Research output: Contribution to journalArticlepeer-review

19 Scopus citations

Abstract

Non-insulin dependent diabetes mellitus (NIDDM) is characterized by a specific defect in glucose recognition by the pancreatic islet beta cell. This is in clear distinction to patients with insulin dependent diabetes mellitus (IDDM) who undergo pancreatic islet beta cell death and no longer have the ability to synthesize, store, and release insulin. Defective glucose-induced first phase insulin responses in patients with NIDDM can be partially restored by exogenous insulin treatment and by other pharmacologic therapy.
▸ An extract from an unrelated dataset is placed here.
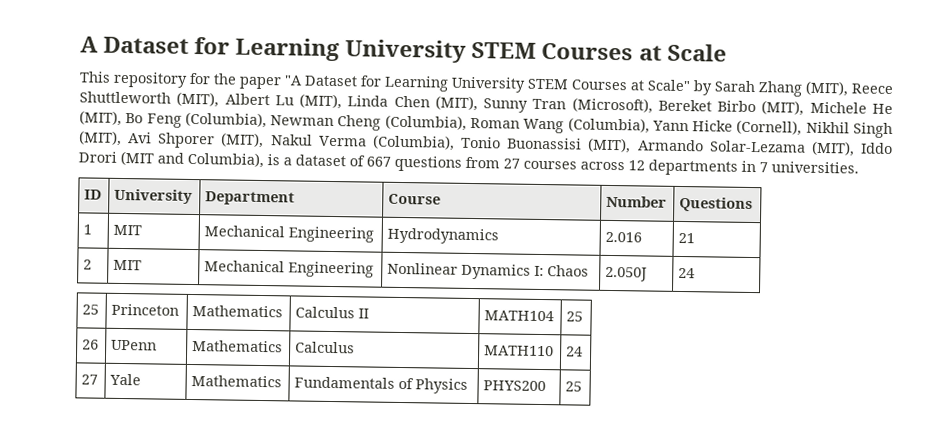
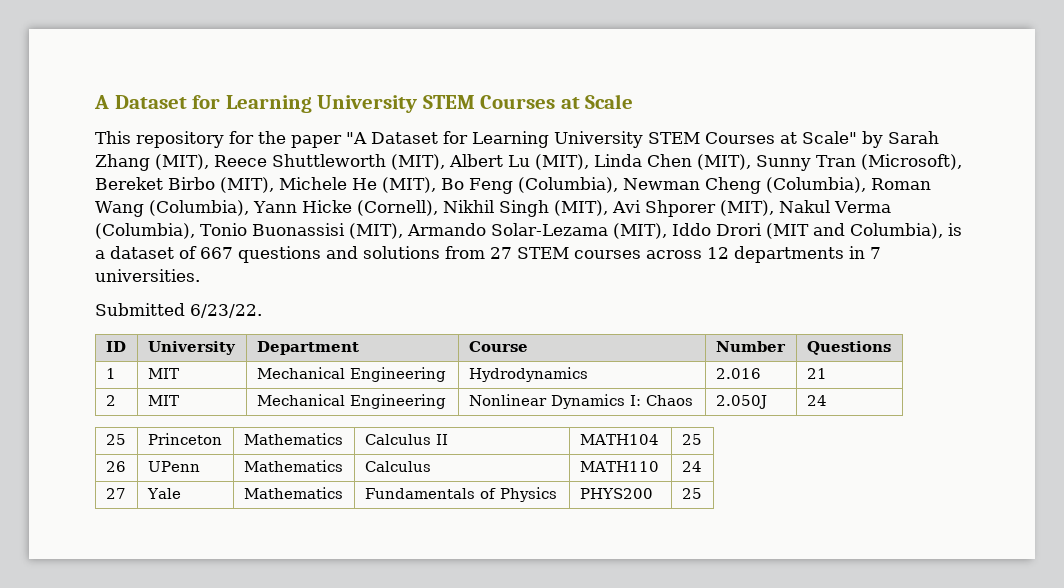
(462, 163) none -> [326,246,440,259] and solutions
(520, 163) none -> [517,247,569,259] STEM
(859, 167) none -> [95,303,262,318] // Submitted 6/23/22.

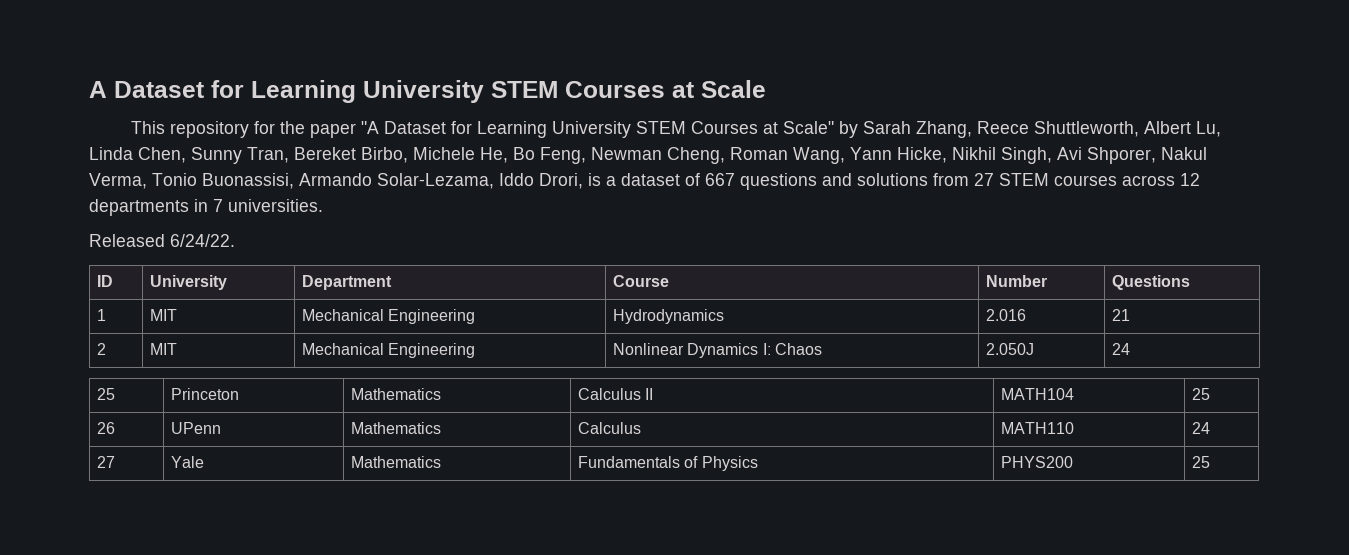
[95,154,962,171] [95,177,931,194] [95,200,891,217] [95,223,943,239] Zhang (MIT), Reece Shuttleworth (MIT), Albert Lu (MIT), Linda Chen (MIT), Sunny Tran (Microsoft), Bereket Birbo (MIT), Michele He (MIT), Bo Feng (Columbia), Newman Cheng (Columbia), Roman Wang (Columbia), Yann Hicke (Cornell), Nikhil Singh (MIT), Avi Shporer (MIT), Nakul Verma (Columbia), Tonio Buonassisi (MIT), Armando Solar-Lezama (MIT), Iddo Drori (MIT and Columbia), -> [915,121,1221,138] [89,147,1207,164] [89,173,583,189] Zhang, Reece Shuttleworth, Albert Lu, Linda Chen, Sunny Tran, Bereket Birbo, Michele He, Bo Feng, Newman Cheng, Roman Wang, Yann Hicke, Nikhil Singh, Avi Shporer, Nakul Verma, Tonio Buonassisi, Armando Solar-Lezama, Iddo Drori,
[95,303,262,318] Submitted 6/23/22. -> [89,234,235,247] Released 6/24/22.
Thes observations provide strength for the theory of glucose desensitization of the pancreatic beta cell as an important secondary defect in the pathogenesis of abnormal insulin secretion in NIDDM. However, even though defective insulin secretion is an essential part of the pathogenesis of NIDDM, in itself it is not sufficient. A multiplicative effect is required involving interaction between tissue resistance to insulin action and defective insulin secretion whose product is the syndrome of NIDDM.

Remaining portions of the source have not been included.